There are worse things than not having the most experienced
personal trainer, or the best Taylor Swift ticket, of course. We live in an age
of plenty, compared to the Americans of 80 years ago. Back in 1945, according
to the University of Houston’s College of Education, “nearly a third of
Americans lived in poverty. A third of the country’s homes had no running
water, two-fifths lacked flushing toilets, and three-fifths lacked central
heating”—whereas now the vast majority of Americans have their most basic needs
met.
Yes, many forces still cause anxiety for today’s Americans.

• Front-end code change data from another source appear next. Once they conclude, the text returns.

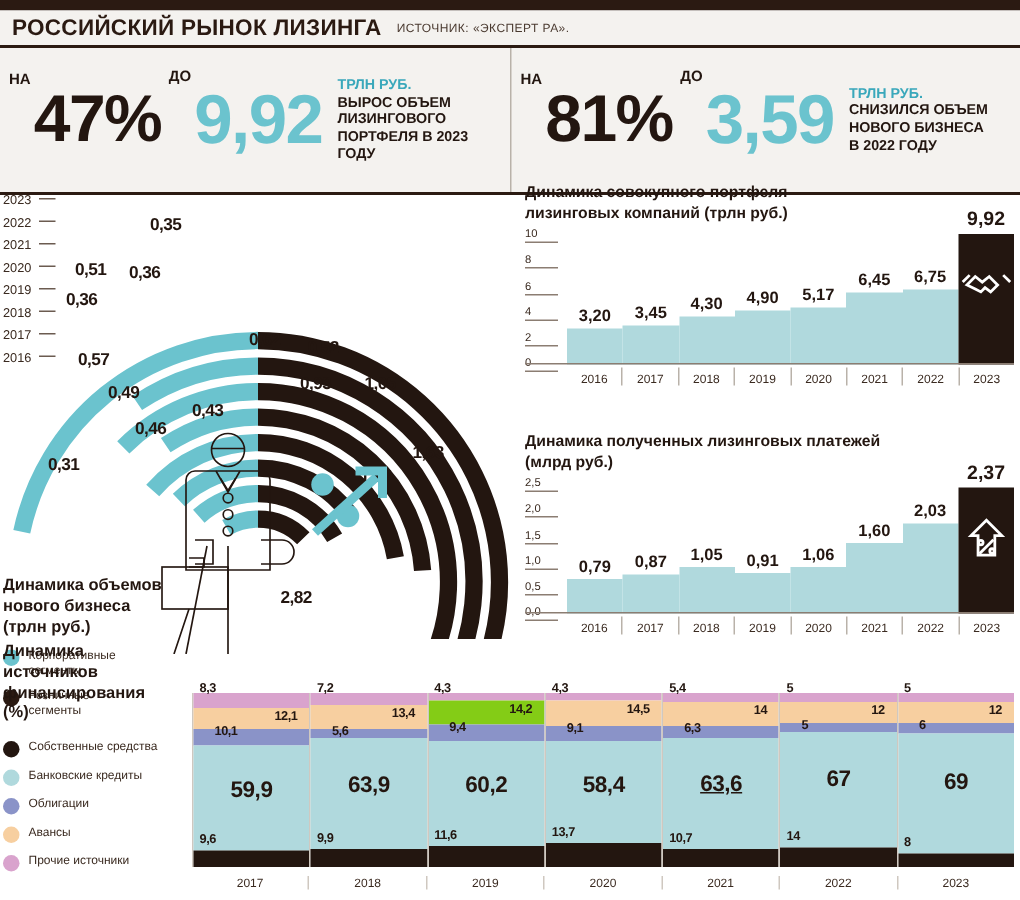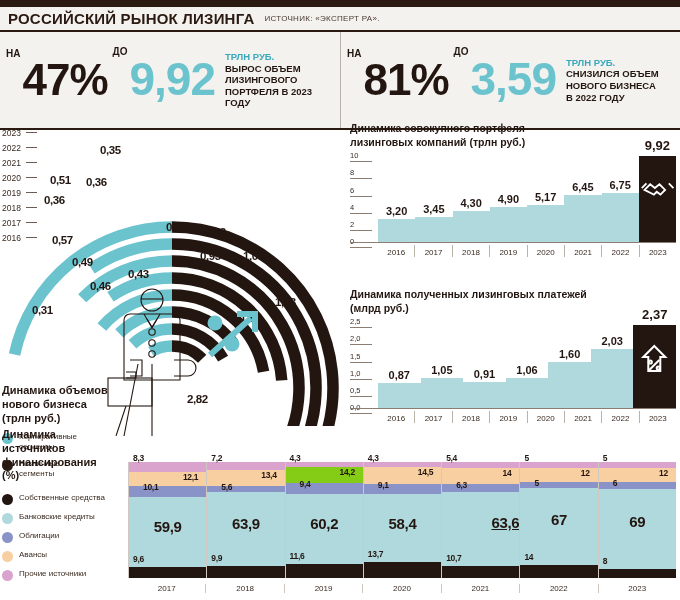--- a/index.html
+++ b/index.html
@@ -341,6 +341,10 @@
       </div>
     <div class="bars">
         <div class="bar">
+          <div class="fill" style="height: 23px;"></div>
+          <div class="val" style="bottom: 25px;">0,79</div>
+        </div>
+        <div class="bar">
           <div class="fill" style="height: 26px;"></div>
           <div class="val" style="bottom: 28px;">0,87</div>
         </div>

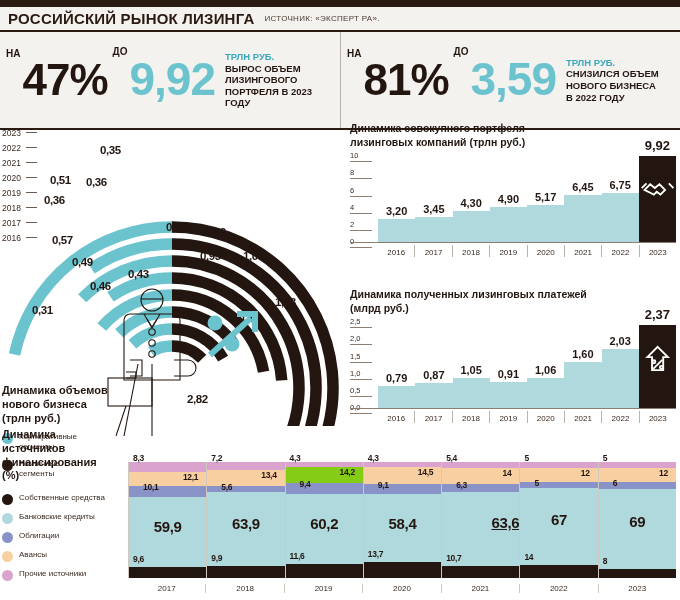--- a/index.html
+++ b/index.html
@@ -503,7 +503,7 @@
           <div class="n" style="left: 14px; top: -4px;">6,3</div>
         </div>
         <div class="seg main" style="height: 63.6%; background: rgb(176, 217, 221);">
-          <div class="n" style="left: 0px; width: 100%; text-align: right; top: 30%; text-decoration: underline;">63,6</div>
+          <div class="n" style="left: 0px; width: 100%; text-align: center; top: 30%; text-decoration: underline;">63,6</div>
         </div>
         <div class="seg" style="height: 10.7%; background: rgb(35, 22, 16);">
           <div class="n" style="left: 4px; top: -13px; color: rgb(35, 22, 16);">10,7</div>

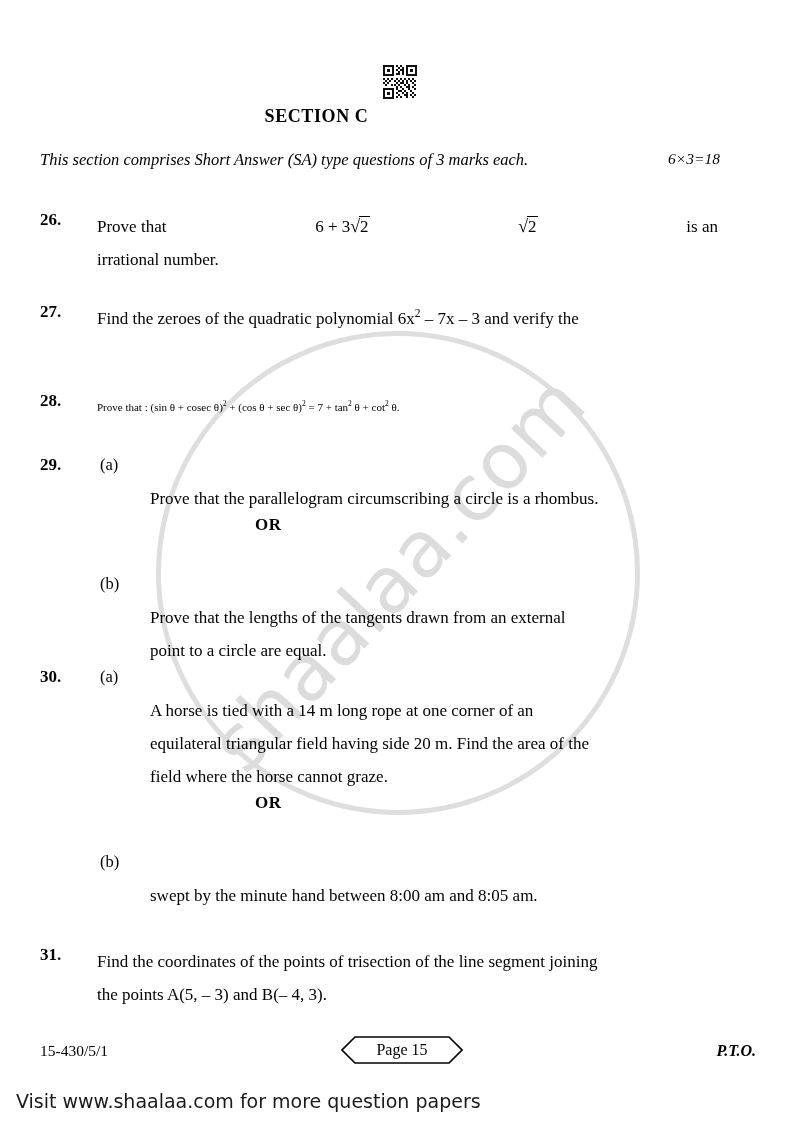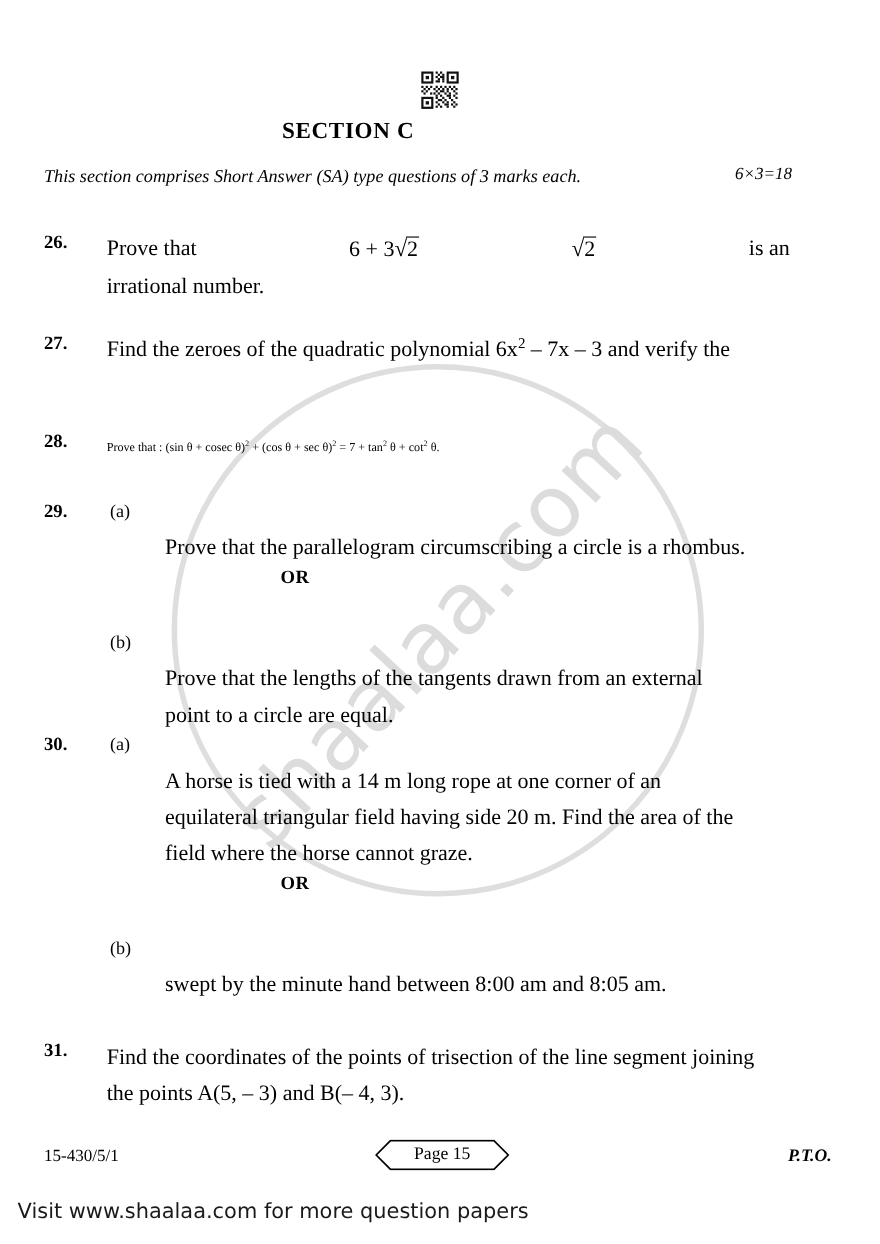--- a/index.html
+++ b/index.html
@@ -71,7 +71,7 @@
     top: 106px;
     width: 633px;
     text-align: center;
-    font-size: 21px;
+    font-size: 18px;
     font-weight: bold;
     letter-spacing: 0.6px;
   }

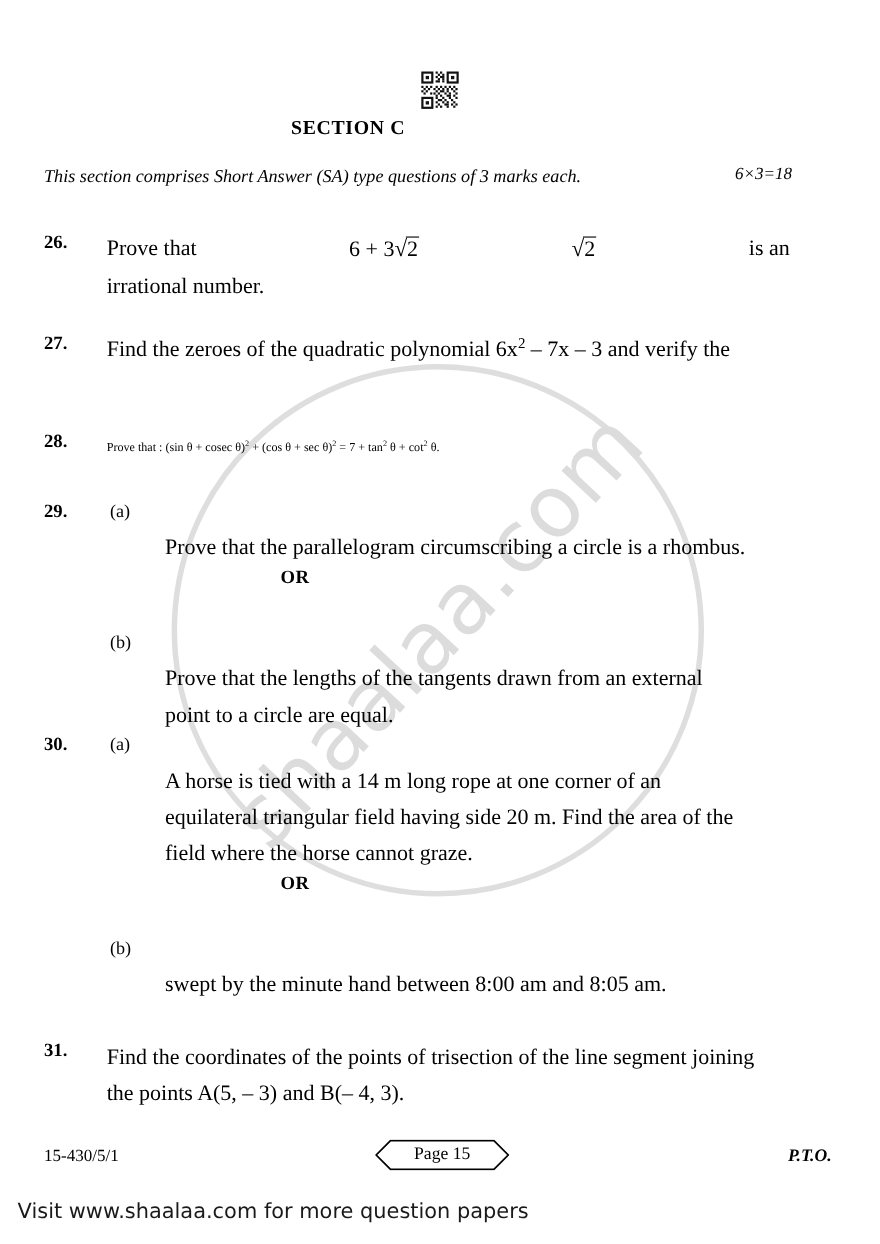--- a/index.html
+++ b/index.html
@@ -113,7 +113,7 @@
   }
   .q-body {
     position: absolute;
-    font-size: 20px;
+    font-size: 17px;
     line-height: 33px;
     text-align: justify;
     text-justify: inter-word;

Climate change has terrifying implications. The Great Recession temporarily
wiped out the savings of tens of millions of Americans. The Covid pandemic
exacerbated economic problems.
But we don’t fear that missiles will rain down on us in the
U.S., not in any real and immediate way. We haven’t been engaged in a military
conflict that necessitated a draft since the Vietnam War. The Great Recession
wasn’t the Great Depression. In the last fifty years, we’ve seen astonishing
scientific progress, including medical advances that have alleviated our
suffering and technological developments that have made life easy with the
touch of a phone.
But happiness typically has less to do with a person’s
reality than with what they’d been encouraged to hope for, what they’d deemed
possible, and the yardsticks all around them. The increasing wealth of the
United States at the end of last century upsized Americans’ expectations, while
our desires were whetted by marketing that got better and better at making
consumers want, want, want. When a country fills people with longings, and
tells them nothing but hard work stands between them and material satisfaction,
it encourages astonishing achievement—but also disappointment, which can
quickly become grievance.
Paradoxically, our privilege makes us more conscious of what
we don’t have. “Progress, a wit once said, was fine for a while but it went on
too long,” the longtime political analyst George
F. Will wrote in November 2022. Now that the struggle to attain
subsistence has been banished by plenty, “many hyper-politicized Americans have
filled the void in their lives with the grim fun of venting their animosities.”
In today’s America, resentment is everywhere, stoked by the
highly visible and relentlessly multiplying badges of affluence all around us.
Everywhere, from planes to sports arenas, luxury boxes take up more space than
they used to. If you can’t quite afford to access them, you can still pay to
feel special—though not as special. Everything comes in gradations,
from queues to dining options, so that if you can’t ascend to celestial levels,
you can at least reassure yourself that your purchasing power is greater than
the plebeians. And so, the cycle of grievance continues.